**RECORDS FOR THIS TASK**
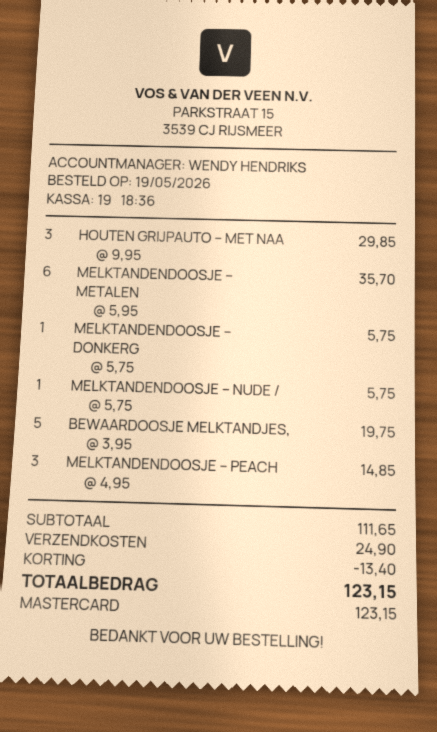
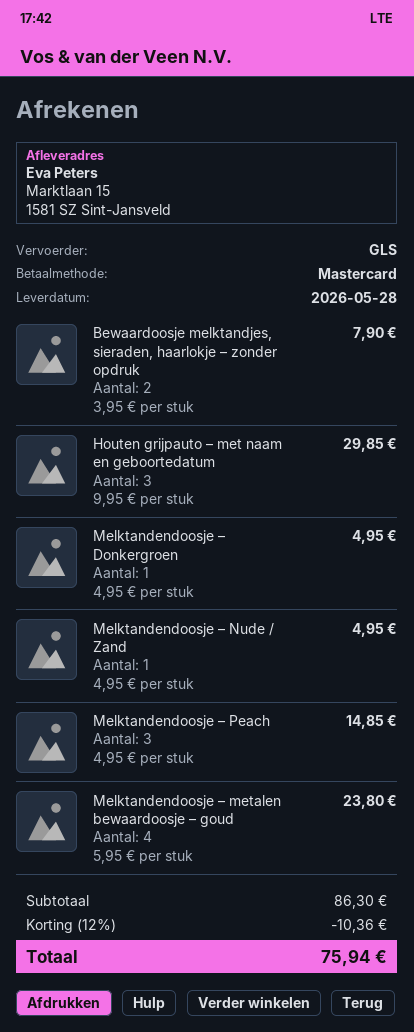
MELKTANDENDOOSJE – METALEN: 6 x 5.95 = 35.70 -> 4 x 5.95 = 23.80
MELKTANDENDOOSJE – DONKERG: 1 x 5.75 = 5.75 -> 1 x 4.95 = 4.95
MELKTANDENDOOSJE – NUDE /: 1 x 5.75 = 5.75 -> 1 x 4.95 = 4.95
BEWAARDOOSJE MELKTANDJES,: 5 x 3.95 = 19.75 -> 2 x 3.95 = 7.90
subtotal: 111.65 -> 86.30
discount: 13.40 -> 10.36
shipping: 24.90 -> none
total: 123.15 -> 75.94

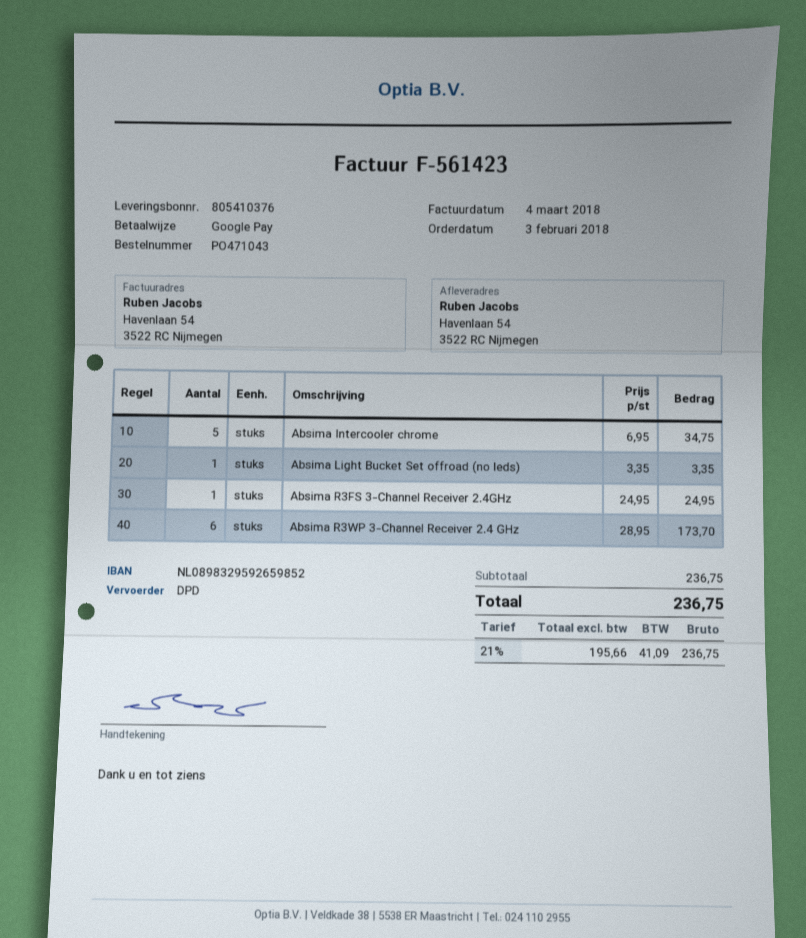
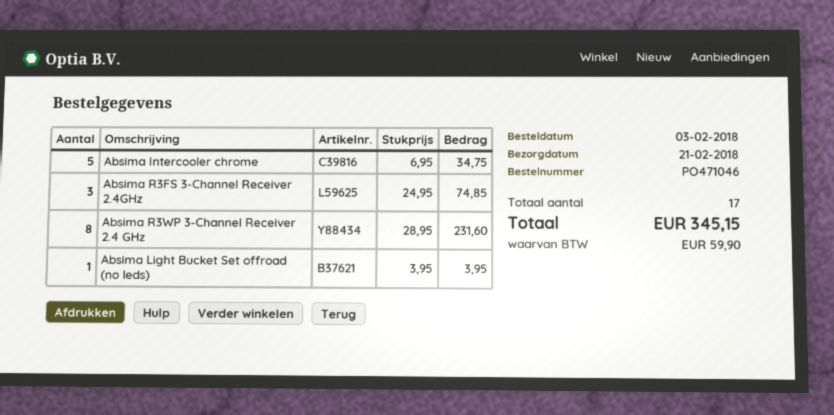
order number: PO471043 -> PO471046
Absima Light Bucket Set offroad (no leds): 1 x 3.35 = 3.35 -> 1 x 3.95 = 3.95
Absima R3FS 3-Channel Receiver 2.4GHz: 1 x 24.95 = 24.95 -> 3 x 24.95 = 74.85
Absima R3WP 3-Channel Receiver 2.4 GHz: 6 x 28.95 = 173.70 -> 8 x 28.95 = 231.60
tax: 41.09 -> 59.90
total: 236.75 -> 345.15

**PROBLEM TO SOLVE**
Pull out each line of the listing that holds the string "Receiver".

**EXERCISE SOLUTION**
Absima R3FS 3-Channel Receiver 2.4GHz: 1 x 24.95 = 24.95 -> 3 x 24.95 = 74.85
Absima R3WP 3-Channel Receiver 2.4 GHz: 6 x 28.95 = 173.70 -> 8 x 28.95 = 231.60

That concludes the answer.